With r = range(1500, 2500), I benchmarked x in r for x below/in/above the range:

1000 in r :   58 ns ± 0 ns
2000 in r :  101 ns ± 1 ns
3000 in r :   58 ns ± 0 ns

Checking 1000 is faster than checking 2000? Makes sense, as for 1000, Python knows the result after only checking the range's lower bound, whereas for 2000 it needs to check both bounds.

Checking 3000 is faster than checking 2000? Makes sense, as for 3000, Python knows the result after only checking the range's upper bound, whereas for 2000 it needs to check both bounds.

Hey... waaaiiit a minute...

How does it know which bound to check first? How can 1000 and 3000 both be checked faster than 2000?

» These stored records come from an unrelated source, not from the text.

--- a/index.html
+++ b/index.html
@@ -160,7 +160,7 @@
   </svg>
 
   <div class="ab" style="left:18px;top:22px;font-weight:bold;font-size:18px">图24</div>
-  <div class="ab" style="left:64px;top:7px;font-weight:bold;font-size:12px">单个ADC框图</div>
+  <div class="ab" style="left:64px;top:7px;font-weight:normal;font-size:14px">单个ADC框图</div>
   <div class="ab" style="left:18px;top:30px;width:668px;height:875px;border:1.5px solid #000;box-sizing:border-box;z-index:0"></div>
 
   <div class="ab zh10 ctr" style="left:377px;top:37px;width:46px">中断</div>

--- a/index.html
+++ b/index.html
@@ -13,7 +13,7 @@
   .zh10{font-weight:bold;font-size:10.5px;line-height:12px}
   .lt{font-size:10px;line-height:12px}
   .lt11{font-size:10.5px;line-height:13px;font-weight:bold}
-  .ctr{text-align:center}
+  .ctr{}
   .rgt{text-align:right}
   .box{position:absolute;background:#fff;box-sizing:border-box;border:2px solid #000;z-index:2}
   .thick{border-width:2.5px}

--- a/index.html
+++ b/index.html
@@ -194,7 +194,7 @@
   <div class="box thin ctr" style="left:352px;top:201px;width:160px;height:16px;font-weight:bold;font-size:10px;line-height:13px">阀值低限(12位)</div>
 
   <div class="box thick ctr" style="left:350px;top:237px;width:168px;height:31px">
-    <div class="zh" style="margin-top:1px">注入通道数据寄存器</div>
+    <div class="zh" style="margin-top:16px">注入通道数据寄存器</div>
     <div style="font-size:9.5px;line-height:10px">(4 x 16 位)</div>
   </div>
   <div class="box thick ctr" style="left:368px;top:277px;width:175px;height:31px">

Benchmark code (Try it online!):

from timeit import repeat
from statistics import mean, stdev

setup = 'r = range(1500, 2500)'

n = 10**4
for _ in range(3):
    for x in 1000, 2000, 3000:
        code = f'{x} in r'
        ts = repeat(code, setup, number=n, repeat=100)
        ts = [t/n * 1e9 for t in sorted(ts)[:10]]
        print(code, ':  = ns ± %d ns' % (mean(ts), stdev(ts)))
    print()

CodePudding user response：

In CPython, the implementation first checks the value against both endpoints:

if (cmp1 == 1) { /* positive steps: start <= ob < stop */
    cmp2 = PyObject_RichCompareBool(r->start, ob, Py_LE);
    cmp3 = PyObject_RichCompareBool(ob, r->stop, Py_LT);
}

If either is false, it can exit immediately:

if (cmp2 == 0 || cmp3 == 0) { /* ob outside of range */
    result = 0;
    goto end;
}

If both checks are true, though, it then has to check if the stride rejects the value. (For example, 2000 in range(1501, 2500) is true, but 2000 in range(1501, 2500, 2) is false.)

tmp1 = PyNumber_Subtract(ob, r->start);
if (tmp1 == NULL)
    goto end;
tmp2 = PyNumber_Remainder(tmp1, r->step);
if (tmp2 == NULL)
    goto end;
/* result = ((int(ob) - start) % step) == 0 */
result = PyObject_RichCompareBool(tmp2, zero, Py_EQ);

It's this last step that makes 2000 in range(1500, 2500) slower than either out-of-bound check.

(See https://github.com/python/cpython/blob/main/Objects/rangeobject.c#L381 for the full implementation.)

CodePudding user response：

If we look at the CPython implementation, we can see that the range_contains_long function does indeed contain a quick bounds check, specialized for both positive and negative steps.

This explains why the outer cases are both much faster, but of course, it's specific to a single implementation and could change at any time.